- [EXERCISE DIRECTIONS]: Read the data, and whenever a line holds the word "Hoog", report that line.

- [Change listing data]:

------------------------------

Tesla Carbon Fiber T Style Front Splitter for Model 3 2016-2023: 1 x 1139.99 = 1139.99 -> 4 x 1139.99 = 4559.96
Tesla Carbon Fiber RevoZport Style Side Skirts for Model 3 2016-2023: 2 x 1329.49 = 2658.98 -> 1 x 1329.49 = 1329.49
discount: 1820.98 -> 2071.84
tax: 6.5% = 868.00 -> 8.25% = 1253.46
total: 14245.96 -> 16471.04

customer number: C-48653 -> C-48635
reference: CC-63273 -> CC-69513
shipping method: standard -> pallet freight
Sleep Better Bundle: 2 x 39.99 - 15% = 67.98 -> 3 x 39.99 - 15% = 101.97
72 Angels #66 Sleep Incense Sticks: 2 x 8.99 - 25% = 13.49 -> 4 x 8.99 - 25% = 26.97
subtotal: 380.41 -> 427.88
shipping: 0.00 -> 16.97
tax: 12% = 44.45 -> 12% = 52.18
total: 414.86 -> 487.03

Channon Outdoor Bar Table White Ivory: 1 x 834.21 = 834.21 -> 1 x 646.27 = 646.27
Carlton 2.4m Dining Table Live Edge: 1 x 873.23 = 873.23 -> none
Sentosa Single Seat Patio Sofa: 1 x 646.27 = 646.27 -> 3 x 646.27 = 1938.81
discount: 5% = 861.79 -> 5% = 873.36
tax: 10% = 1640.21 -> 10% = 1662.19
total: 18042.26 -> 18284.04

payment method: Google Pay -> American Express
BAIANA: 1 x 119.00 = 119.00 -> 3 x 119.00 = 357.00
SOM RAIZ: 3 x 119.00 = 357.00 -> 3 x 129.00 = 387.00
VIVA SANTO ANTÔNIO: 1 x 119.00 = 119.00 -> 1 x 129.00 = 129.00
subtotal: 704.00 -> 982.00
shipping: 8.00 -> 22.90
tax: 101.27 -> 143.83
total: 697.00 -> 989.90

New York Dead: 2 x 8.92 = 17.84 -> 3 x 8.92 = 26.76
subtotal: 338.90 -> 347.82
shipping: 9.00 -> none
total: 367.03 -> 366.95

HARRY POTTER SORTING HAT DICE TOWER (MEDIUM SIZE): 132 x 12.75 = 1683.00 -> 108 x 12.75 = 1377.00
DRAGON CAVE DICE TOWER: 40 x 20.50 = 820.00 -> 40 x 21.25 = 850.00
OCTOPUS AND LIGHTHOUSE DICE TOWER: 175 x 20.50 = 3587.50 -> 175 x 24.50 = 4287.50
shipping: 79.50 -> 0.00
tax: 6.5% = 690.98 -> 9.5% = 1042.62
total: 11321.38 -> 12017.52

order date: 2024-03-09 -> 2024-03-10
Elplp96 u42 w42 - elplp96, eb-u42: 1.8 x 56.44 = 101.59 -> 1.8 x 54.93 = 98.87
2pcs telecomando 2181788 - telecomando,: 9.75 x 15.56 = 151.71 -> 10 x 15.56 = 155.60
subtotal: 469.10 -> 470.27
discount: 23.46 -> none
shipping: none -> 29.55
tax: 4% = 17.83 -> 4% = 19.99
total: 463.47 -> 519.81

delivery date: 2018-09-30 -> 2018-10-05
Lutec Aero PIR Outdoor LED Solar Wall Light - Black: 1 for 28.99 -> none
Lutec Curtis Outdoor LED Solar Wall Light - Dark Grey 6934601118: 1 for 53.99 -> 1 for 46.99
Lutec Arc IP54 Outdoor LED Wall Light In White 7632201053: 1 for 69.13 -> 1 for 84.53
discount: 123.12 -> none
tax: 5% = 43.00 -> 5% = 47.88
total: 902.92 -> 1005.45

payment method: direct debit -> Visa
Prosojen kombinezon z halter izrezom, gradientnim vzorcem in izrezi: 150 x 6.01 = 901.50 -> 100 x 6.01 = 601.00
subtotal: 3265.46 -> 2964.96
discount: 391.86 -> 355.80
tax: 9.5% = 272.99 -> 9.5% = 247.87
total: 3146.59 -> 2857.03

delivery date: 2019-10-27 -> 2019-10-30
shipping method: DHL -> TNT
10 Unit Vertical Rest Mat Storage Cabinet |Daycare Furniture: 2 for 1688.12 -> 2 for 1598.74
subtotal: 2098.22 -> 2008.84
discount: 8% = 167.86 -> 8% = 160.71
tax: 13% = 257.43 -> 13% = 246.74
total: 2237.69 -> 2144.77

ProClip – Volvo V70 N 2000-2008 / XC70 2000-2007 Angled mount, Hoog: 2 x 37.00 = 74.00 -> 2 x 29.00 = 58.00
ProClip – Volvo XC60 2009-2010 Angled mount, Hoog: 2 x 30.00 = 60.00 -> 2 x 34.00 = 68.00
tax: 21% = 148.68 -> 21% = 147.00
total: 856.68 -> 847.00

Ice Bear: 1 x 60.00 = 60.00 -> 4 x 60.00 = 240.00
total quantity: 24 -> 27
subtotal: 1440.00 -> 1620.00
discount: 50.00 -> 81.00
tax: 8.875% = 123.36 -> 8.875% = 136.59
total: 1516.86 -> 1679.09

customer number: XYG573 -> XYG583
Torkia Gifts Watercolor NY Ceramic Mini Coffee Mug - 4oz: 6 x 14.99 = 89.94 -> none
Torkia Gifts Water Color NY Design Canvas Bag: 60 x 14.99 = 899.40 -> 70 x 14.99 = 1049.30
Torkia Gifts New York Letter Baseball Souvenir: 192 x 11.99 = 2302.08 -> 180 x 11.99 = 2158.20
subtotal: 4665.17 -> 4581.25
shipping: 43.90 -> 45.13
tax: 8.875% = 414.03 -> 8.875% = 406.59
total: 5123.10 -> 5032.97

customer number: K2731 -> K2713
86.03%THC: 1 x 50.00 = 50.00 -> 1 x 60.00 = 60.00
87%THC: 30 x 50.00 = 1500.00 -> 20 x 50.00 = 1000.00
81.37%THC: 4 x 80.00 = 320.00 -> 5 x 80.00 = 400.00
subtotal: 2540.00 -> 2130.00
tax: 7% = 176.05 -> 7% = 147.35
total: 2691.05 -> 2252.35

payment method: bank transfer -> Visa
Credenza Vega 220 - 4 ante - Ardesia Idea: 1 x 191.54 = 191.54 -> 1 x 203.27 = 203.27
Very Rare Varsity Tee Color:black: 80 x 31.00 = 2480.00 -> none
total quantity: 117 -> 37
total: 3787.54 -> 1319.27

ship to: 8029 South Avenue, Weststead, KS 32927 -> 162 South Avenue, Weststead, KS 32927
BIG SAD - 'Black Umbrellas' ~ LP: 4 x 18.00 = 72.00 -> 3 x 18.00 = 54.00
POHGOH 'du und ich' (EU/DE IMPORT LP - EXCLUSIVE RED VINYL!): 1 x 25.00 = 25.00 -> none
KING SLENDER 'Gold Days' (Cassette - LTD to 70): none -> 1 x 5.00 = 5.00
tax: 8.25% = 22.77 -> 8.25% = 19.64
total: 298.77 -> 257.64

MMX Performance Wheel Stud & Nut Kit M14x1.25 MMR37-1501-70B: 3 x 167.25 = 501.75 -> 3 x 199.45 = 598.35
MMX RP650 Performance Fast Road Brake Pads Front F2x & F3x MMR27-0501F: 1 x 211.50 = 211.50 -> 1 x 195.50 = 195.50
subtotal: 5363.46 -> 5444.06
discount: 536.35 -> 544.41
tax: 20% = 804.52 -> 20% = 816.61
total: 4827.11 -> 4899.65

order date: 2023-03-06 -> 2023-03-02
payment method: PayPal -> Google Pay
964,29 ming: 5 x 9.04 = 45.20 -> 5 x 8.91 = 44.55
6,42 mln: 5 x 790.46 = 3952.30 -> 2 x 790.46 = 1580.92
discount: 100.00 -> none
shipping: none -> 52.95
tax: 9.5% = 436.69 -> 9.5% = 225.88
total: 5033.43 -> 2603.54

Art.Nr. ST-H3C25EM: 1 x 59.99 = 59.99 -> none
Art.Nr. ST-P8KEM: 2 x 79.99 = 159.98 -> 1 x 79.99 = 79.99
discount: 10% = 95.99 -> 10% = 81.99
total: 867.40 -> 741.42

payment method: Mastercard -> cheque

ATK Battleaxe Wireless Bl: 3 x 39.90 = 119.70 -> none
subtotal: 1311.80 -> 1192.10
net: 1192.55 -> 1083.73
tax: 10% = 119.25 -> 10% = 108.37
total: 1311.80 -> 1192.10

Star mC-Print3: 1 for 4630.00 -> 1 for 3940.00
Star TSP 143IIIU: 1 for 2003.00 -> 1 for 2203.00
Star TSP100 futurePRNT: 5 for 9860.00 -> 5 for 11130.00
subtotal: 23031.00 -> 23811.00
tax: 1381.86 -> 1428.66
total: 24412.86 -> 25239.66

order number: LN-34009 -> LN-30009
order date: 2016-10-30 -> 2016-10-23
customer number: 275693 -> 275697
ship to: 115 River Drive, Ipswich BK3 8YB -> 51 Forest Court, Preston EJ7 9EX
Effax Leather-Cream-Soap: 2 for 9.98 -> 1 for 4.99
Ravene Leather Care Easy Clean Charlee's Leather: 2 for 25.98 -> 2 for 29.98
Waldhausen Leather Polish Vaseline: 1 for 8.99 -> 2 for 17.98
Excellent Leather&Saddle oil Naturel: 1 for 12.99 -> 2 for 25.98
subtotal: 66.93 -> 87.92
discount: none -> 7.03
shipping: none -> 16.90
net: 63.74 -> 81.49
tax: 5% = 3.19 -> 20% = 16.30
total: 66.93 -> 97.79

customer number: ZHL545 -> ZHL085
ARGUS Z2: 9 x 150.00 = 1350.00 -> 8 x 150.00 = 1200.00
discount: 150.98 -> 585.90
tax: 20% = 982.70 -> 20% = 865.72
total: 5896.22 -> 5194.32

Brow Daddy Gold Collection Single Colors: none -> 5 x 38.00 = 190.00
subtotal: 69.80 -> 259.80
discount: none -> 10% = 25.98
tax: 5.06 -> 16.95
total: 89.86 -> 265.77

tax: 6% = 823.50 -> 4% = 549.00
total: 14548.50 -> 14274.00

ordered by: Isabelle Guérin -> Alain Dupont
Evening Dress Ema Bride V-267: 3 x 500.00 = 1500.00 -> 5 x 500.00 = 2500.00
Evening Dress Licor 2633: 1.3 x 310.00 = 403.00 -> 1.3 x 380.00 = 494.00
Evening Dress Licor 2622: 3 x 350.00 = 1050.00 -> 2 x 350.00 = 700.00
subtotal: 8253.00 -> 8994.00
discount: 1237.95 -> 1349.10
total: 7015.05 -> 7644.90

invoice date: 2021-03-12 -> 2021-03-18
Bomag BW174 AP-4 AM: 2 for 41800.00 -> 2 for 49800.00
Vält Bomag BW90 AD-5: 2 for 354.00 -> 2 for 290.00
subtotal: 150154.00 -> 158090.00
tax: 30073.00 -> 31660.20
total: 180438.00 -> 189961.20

------------------------------

- [RESPONSE FOR THIS EXERCISE]:
ProClip – Volvo V70 N 2000-2008 / XC70 2000-2007 Angled mount, Hoog: 2 x 37.00 = 74.00 -> 2 x 29.00 = 58.00
ProClip – Volvo XC60 2009-2010 Angled mount, Hoog: 2 x 30.00 = 60.00 -> 2 x 34.00 = 68.00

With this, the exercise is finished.